Ainsi les indices de la naissance d’un coup de foudre entre les deux personnages sont nombreux dans le texte. Ils ne sont, eux, pas tout à fait conscients de ce qui est entrain de se produire. C’est Mme de Rênal qui s’aperçoit soudain de leur proximité joyeuse : « ils étaient fort près l’un de l’autre à se regarder », ce qui suggère un échange de regards assez long pour être remarqué par des personnes extérieures et l’incite à faire entrer Julien. Mais dès le début du texte des expressions évoquent un coup de foudre : «  frappé, étonné, interdit ». L’intensité du trouble de Julien, la façon dont il réagit à tout des réactions d’un jeune homme qui s’éprend de la femme qu’il regarde.

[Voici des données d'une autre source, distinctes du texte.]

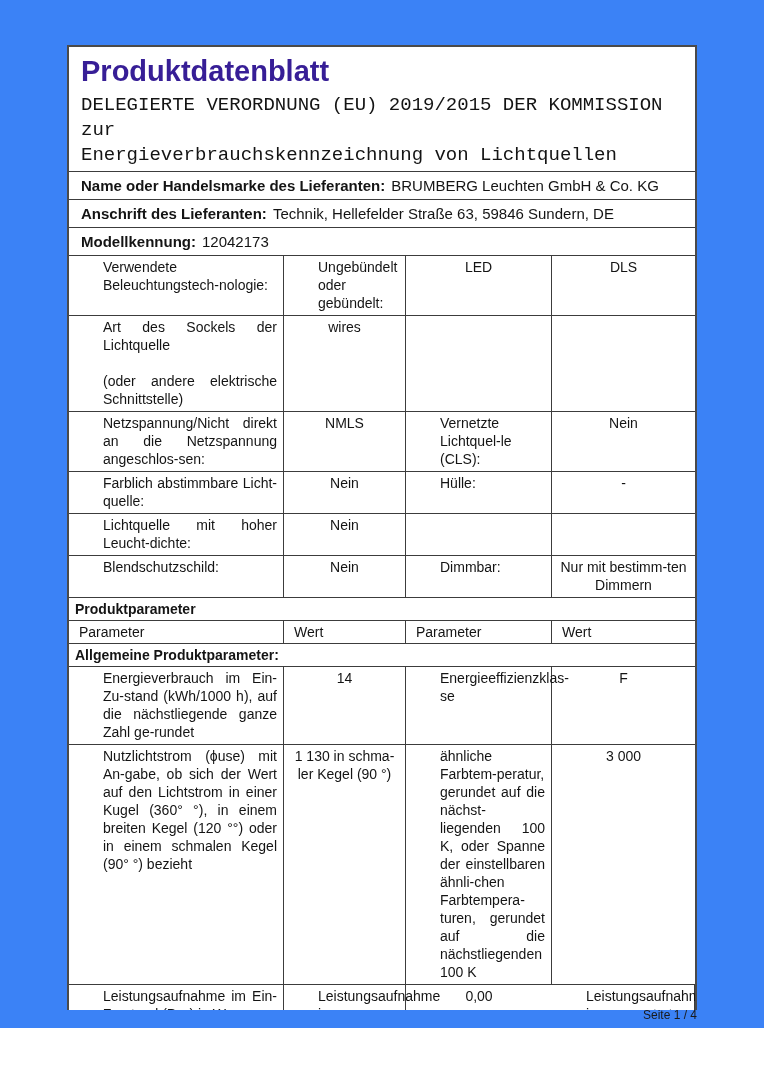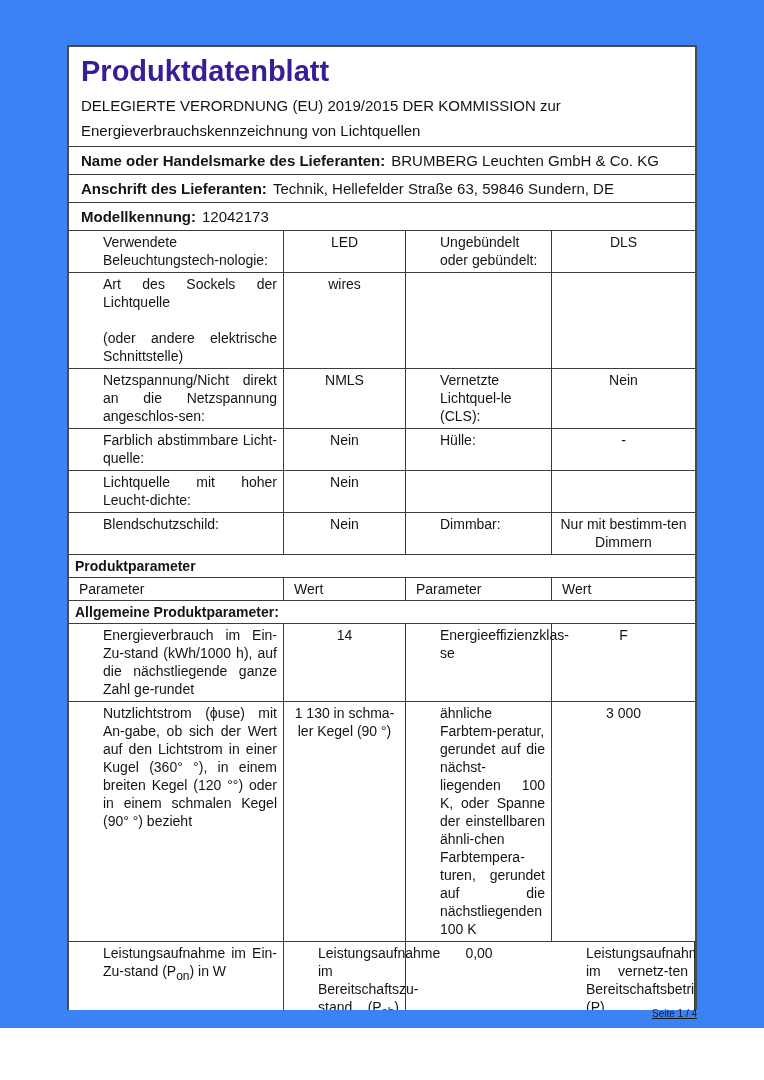--- a/index.html
+++ b/index.html
@@ -34,23 +34,24 @@
     padding:7px 12px 3px 12px;
   }
   .title{
     font-size:29px;
     line-height:34px;
     font-weight:bold;
     color:var(--accent);
     margin-bottom:5px;
   }
   .subtitle{
-    font-size:15px;
+    font-size:19px;
     line-height:25px;
     white-space:pre-line;
+    font-family:Liberation Mono, monospace;
   }
   .labelrow{
     border-top:1.5px solid var(--line);
     padding:4px 20px 4px 12px;
     font-size:15px;
     line-height:19px;
   }
   .lbl{font-weight:bold;}
   .val{margin-left:6px;}
   .tbl{
@@ -80,23 +81,22 @@
   sub{
     font-size:12px;
     line-height:0;
   }
   .footer{
     position:absolute;
     top:1008px;
     left:67px;
     width:630px;
     text-align:right;
-    font-size:10px;
+    font-size:12px;
     color:#1a1a1a;
-    text-decoration:underline;
   }
 </style>
 </head>
 <body>
 
 <div class="page">
   <div class="doc">
 
     <div class="titleblock">
       <div class="title">Produktdatenblatt</div>
@@ -112,22 +112,22 @@
       <span class="lbl">Anschrift des Lieferanten:</span><span class="val">Technik, Hellefelder Straße 63, 59846 Sundern, DE</span>
     </div>
 
     <div class="labelrow">
       <span class="lbl">Modellkennung:</span><span class="val">12042173</span>
     </div>
 
 
     <div class="tbl" id="tbl">
         <div class="c p br">Verwendete Beleuchtungstech-nologie:</div>
+        <div class="c p br">Ungebündelt oder gebündelt:</div>
         <div class="c v br">LED</div>
-        <div class="c p br">Ungebündelt oder gebündelt:</div>
         <div class="c v">DLS</div>
         <div class="c p br">Art des Sockels der Lichtquelle
 
 (oder andere elektrische Schnittstelle)</div>
         <div class="c v br">wires</div>
         <div class="c p br"></div>
         <div class="c v"></div>
         <div class="c p br">Netzspannung/Nicht direkt an die Netzspannung angeschlos-sen:</div>
         <div class="c v br">NMLS</div>
         <div class="c p br">Vernetzte Lichtquel-le (CLS):</div>

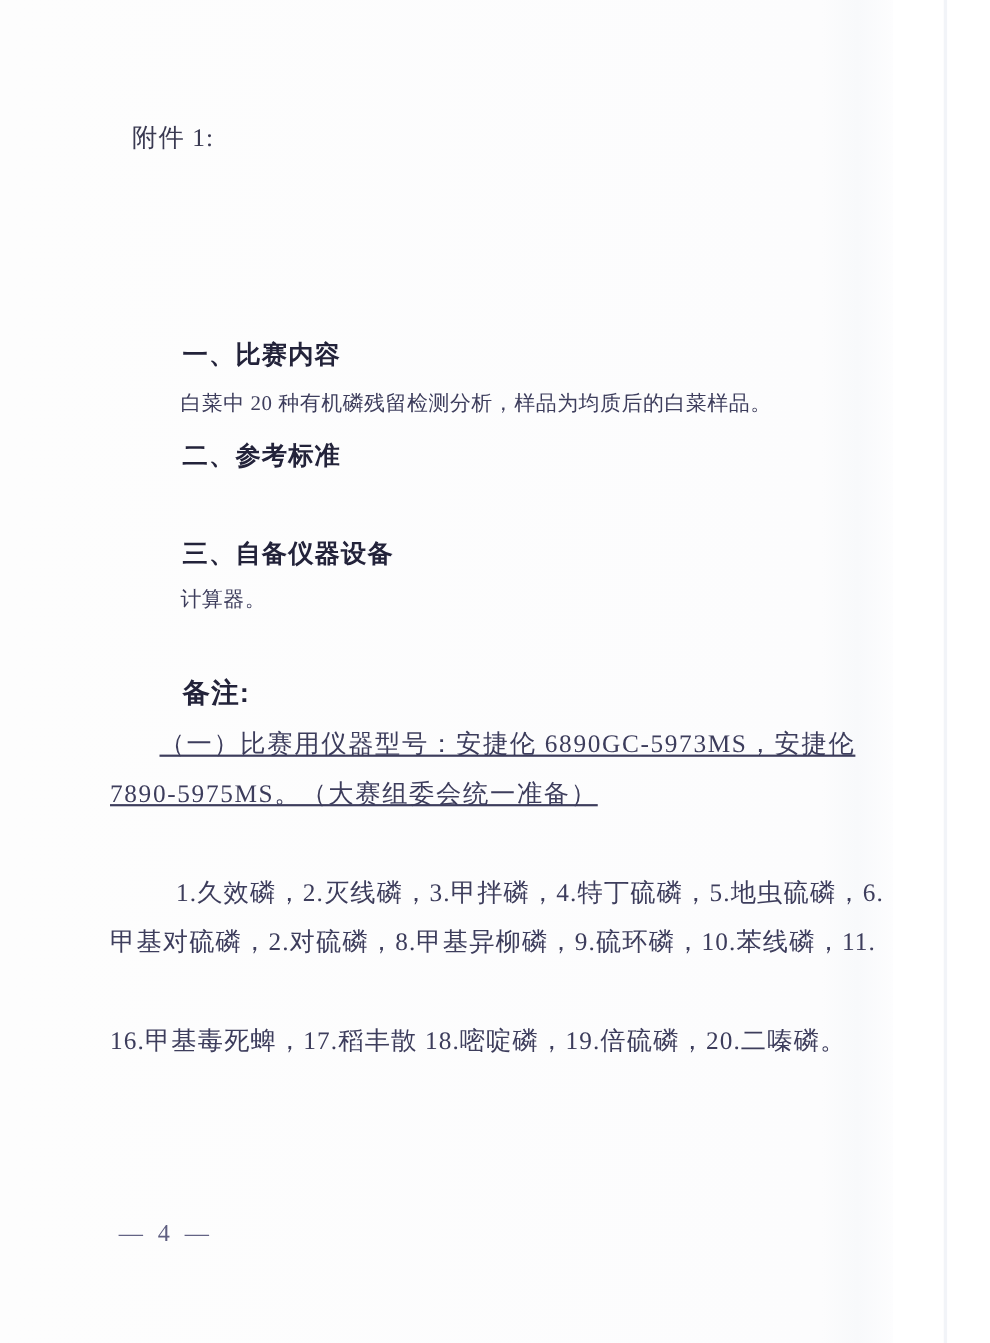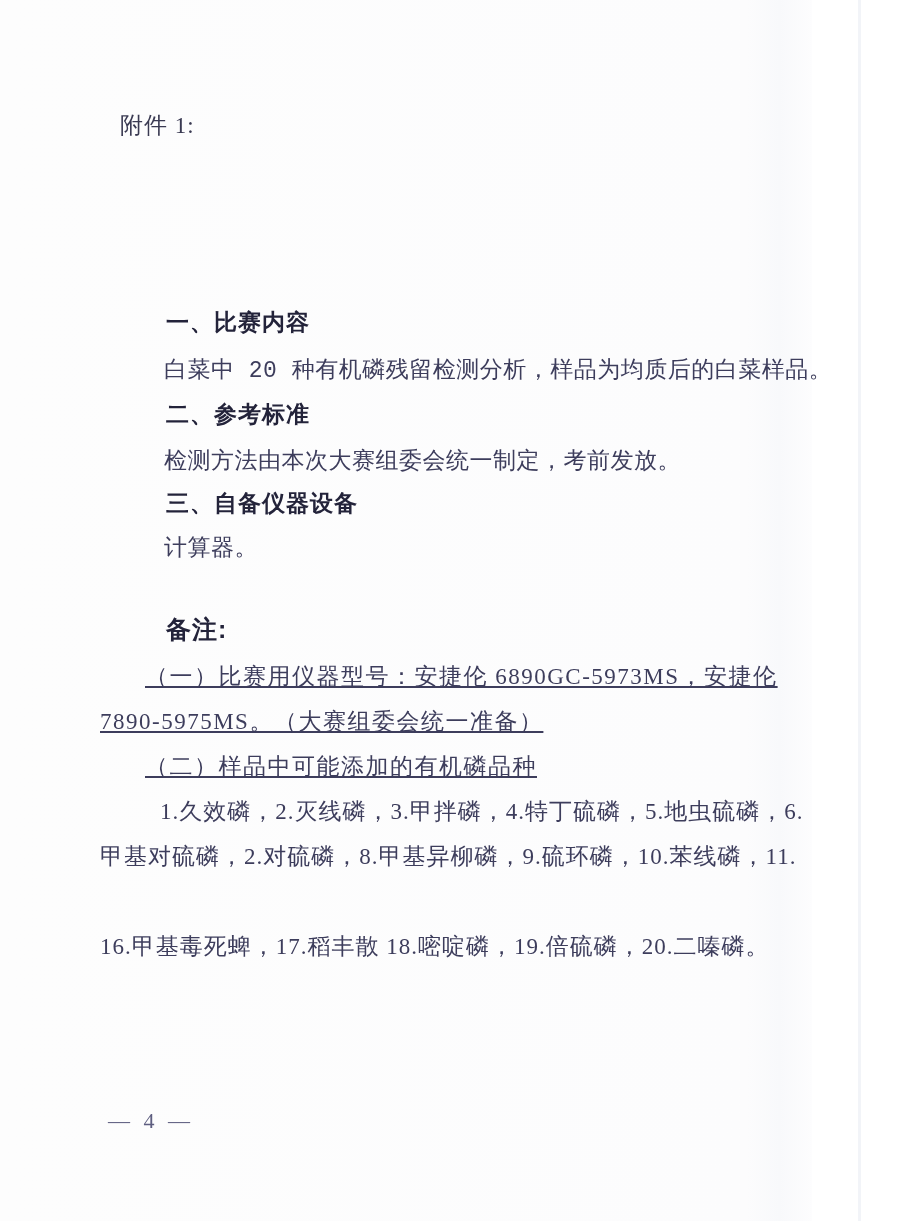--- a/index.html
+++ b/index.html
@@ -45,25 +45,24 @@
     font-size: 23px;
     font-weight: bold;
     font-family: "Liberation Sans", "DejaVu Sans", sans-serif;
     color: #23233a;
     letter-spacing: 1px;
     white-space: nowrap;
   }
   .sec-body {
     position: absolute;
     left: 164px;
-    font-size: 23px;
+    font-size: 19px;
     color: #3d3d5c;
     letter-spacing: 0.5px;
     white-space: nowrap;
-    font-family: Liberation Mono, monospace;
   }
   .note-heading {
     position: absolute;
     left: 166px;
     top: 613px;
     font-size: 25px;
     font-weight: bold;
     font-family: "Liberation Sans", "DejaVu Sans", sans-serif;
     color: #23233a;
     letter-spacing: 1px;
@@ -107,31 +106,29 @@
 
   <div class="scan-artifact"></div>
 
   <div class="att-label">附件 1:</div>
 
 
   <div class="sec-heading" style="top:307px">一、比赛内容</div>
   <div class="sec-body" style="top:354px">白菜中 20 种有机磷残留检测分析，样品为均质后的白菜样品。</div>
 
   <div class="sec-heading" style="top:399px">二、参考标准</div>
-  <div class="sec-body" style="top:445px">检测方法由本次大赛组委会统一制定，考前发放。</div>
 
   <div class="sec-heading" style="top:488px">三、自备仪器设备</div>
   <div class="sec-body" style="top:532px">计算器。</div>
 
   <div class="note-heading">备注:</div>
 
   <div class="note-line" style="left:145px; top:661px">（一）比赛用仪器型号：安捷伦 6890GC-5973MS，安捷伦</div>
   <div class="note-line" style="left:100px; top:706px">7890-5975MS。（大赛组委会统一准备）</div>
 
-  <div class="note-line" style="left:145px; top:751px">（二）样品中可能添加的有机磷品种</div>
 
   <div class="pest-line" style="left:160px; top:796px">1.久效磷，2.灭线磷，3.甲拌磷，4.特丁硫磷，5.地虫硫磷，6.</div>
   <div class="pest-line" style="left:100px; top:841px">甲基对硫磷，2.对硫磷，8.甲基异柳磷，9.硫环磷，10.苯线磷，11.</div>
   <div class="pest-line" style="left:100px; top:931px">16.甲基毒死蜱，17.稻丰散 18.嘧啶磷，19.倍硫磷，20.二嗪磷。</div>
 
   <div class="footer-page-num">— 4 —</div>
 
 </div>
 
 </body></html>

L’importance du champ lexical du regard est en lui-même un signe qui ne trompe pas : «  aperçut, regard, se regarder ». L’amour entre par les yeux, c’est un cliché de la littérature. Julien est vraiment sous le charme, la rencontre agit de façon quasi magique.
Mme de Rênal est bouleversée elle aussi même si c’est par du soulagement plus que de l’admiration à ce stade : elle s’attendait à un précepteur vieux , laid , « qui battrait ses enfants » et c’est un jeune homme aux traits féminins et fragile et qui se présente. « Elle se moque d’elle-même » et des projections qu’elle avait faites. Ce qui la  met en joie : «  elle se mit à rire ». La folle gaieté de la jeune femme n’est pas liée à l’amour mais peut paraître prémonitoire. Julien lui plaît par ce biais.
Le narrateur nous montre alors subtilement la naissance d’une passion amoureuse, même si c’est plus visible en ce qui concerne Julien. L’atmosphère qui clôt la scène de rencontre est extrêmement heureuse. (…)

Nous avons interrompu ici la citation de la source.